The chassis looks clean so why the pipe? You live in salted roads zone?

can you visit a junk yard and get the parts you need?
Coat the pipes with heavy grease
 
#22 ·
I would order the complete set of rear brake lines. They are not Copper as Copper would be too soft for the pressures. They are coated steel. NiCop is an option as it is within spec for the pressures and easier to route and bend. I would not consider DIY steel lines as they are difficult to bend and flare especially not having experience doing that. Flaring any lines takes practice and a quality flaring set you may never use again.
 
#23 ·
Just if people aren't aware. Pure copper shouldn't be used on vehicles as the vehicle vibrations work harden the copper and cause it to crack but it is rated for the line pressures used in brake systems. The Nickel/Copper alloy can be used on vehicles as the addition of the nickel removes the work hardening issue.

Steel brake lines are crap and used due to cheapness to manufacture. They can just as easily rust from the inside out due to brake fluid being hydroscopic and absorbing water over time.
 
#24 ·
First, a comment: great photos. They make it really easy to zero in on the correct lines.

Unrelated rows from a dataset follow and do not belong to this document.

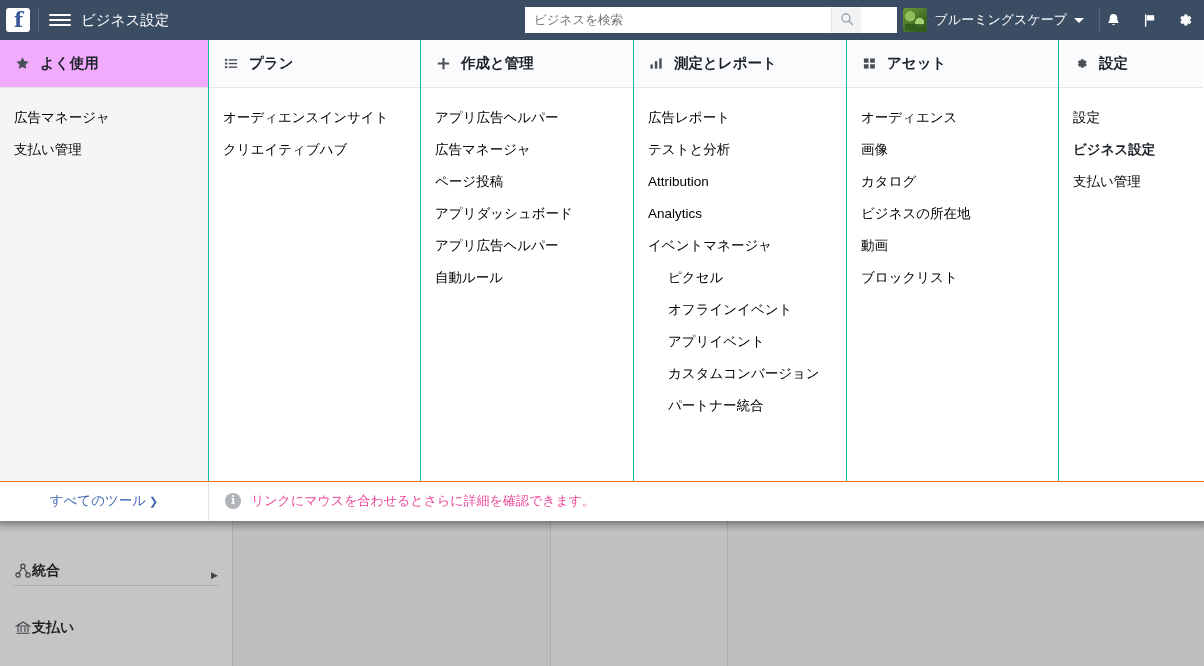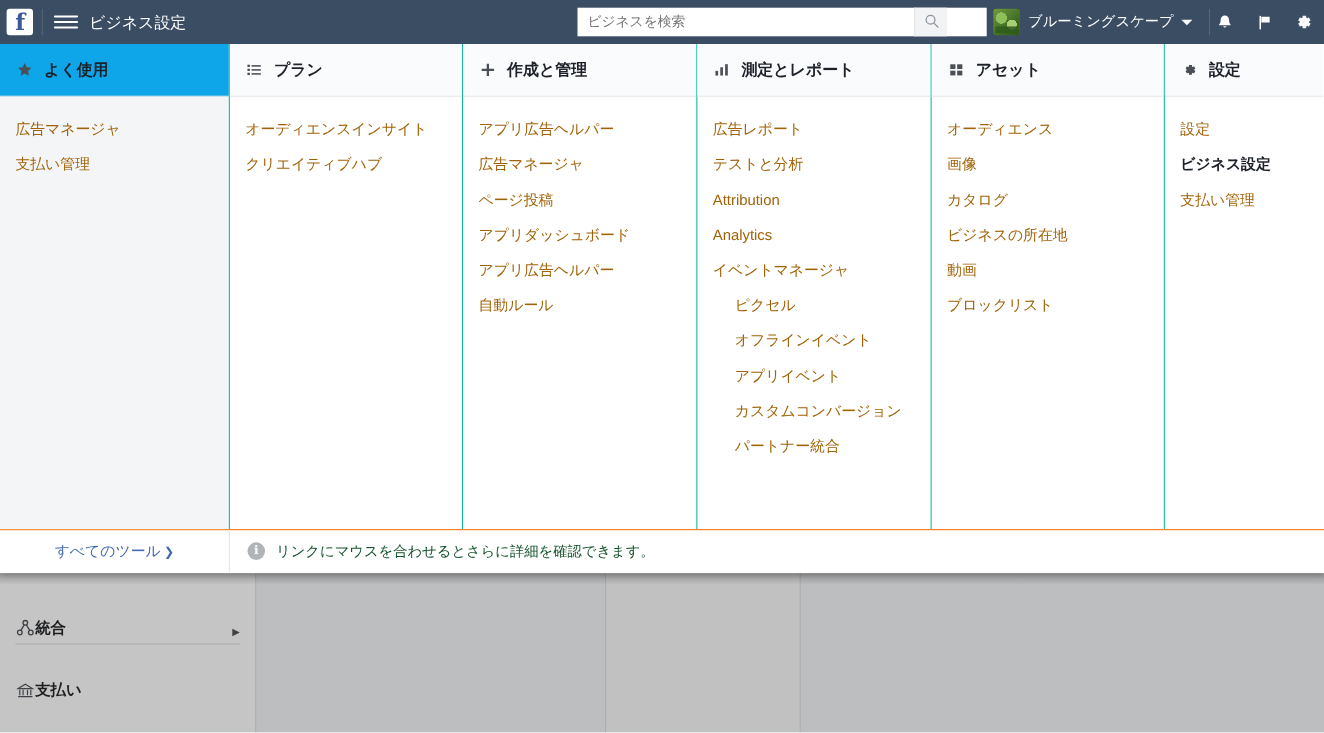"よく使用" .col-0 .col-head { background: #0ea5e9 -> #f0abfc }
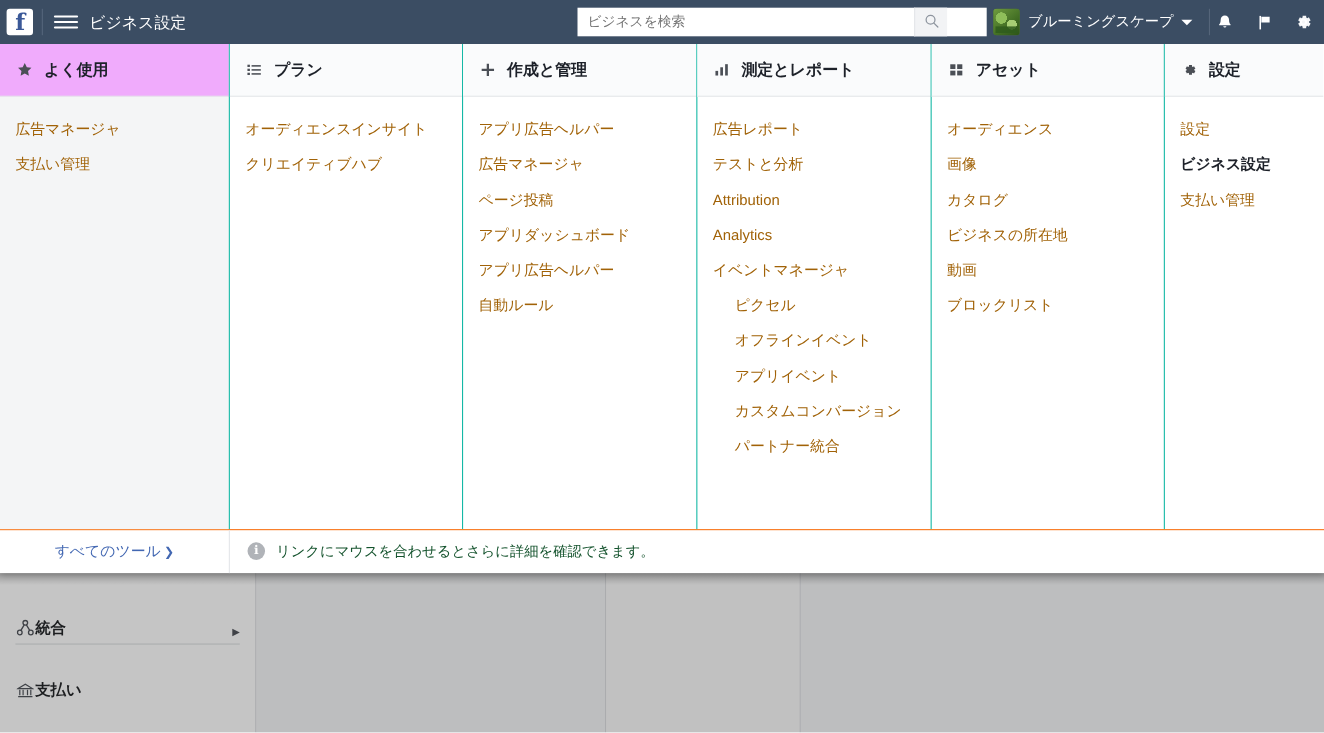"広告マネージャ" .m-item { color: #a16207 -> #000000 }
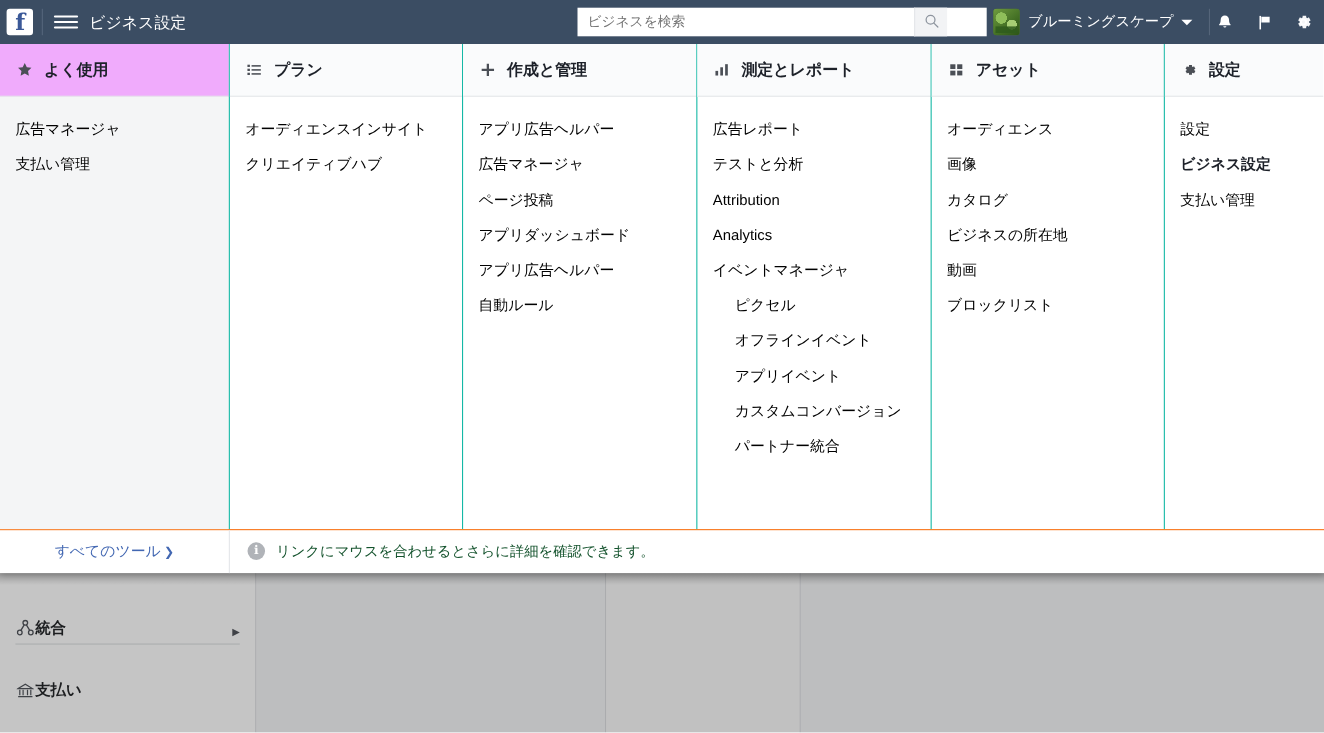"リンクにマウスを合わせるとさらに詳細を確認できます。" .hint-txt { color: #14532d -> #ec4899 }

I'll just add a couple practical suggestions based on my experience. Early and often spray all tubing connections with PB Blaster, or your penetrant of choice. Even if you plan to throw away old parts, the job goes easier if parts unthread more easily and you're not inflicting damage/destruction while working. Also, I really recommend using/getting flare wrenches to avoid, if possible, rounding off the flare nuts. If you need to resort to a vise-grip, working space gets much tighter. Harbor Freight (source for adequate, seldom-used tools) has flare wrench sets for $17 and $40; different size ranges so check before purchase.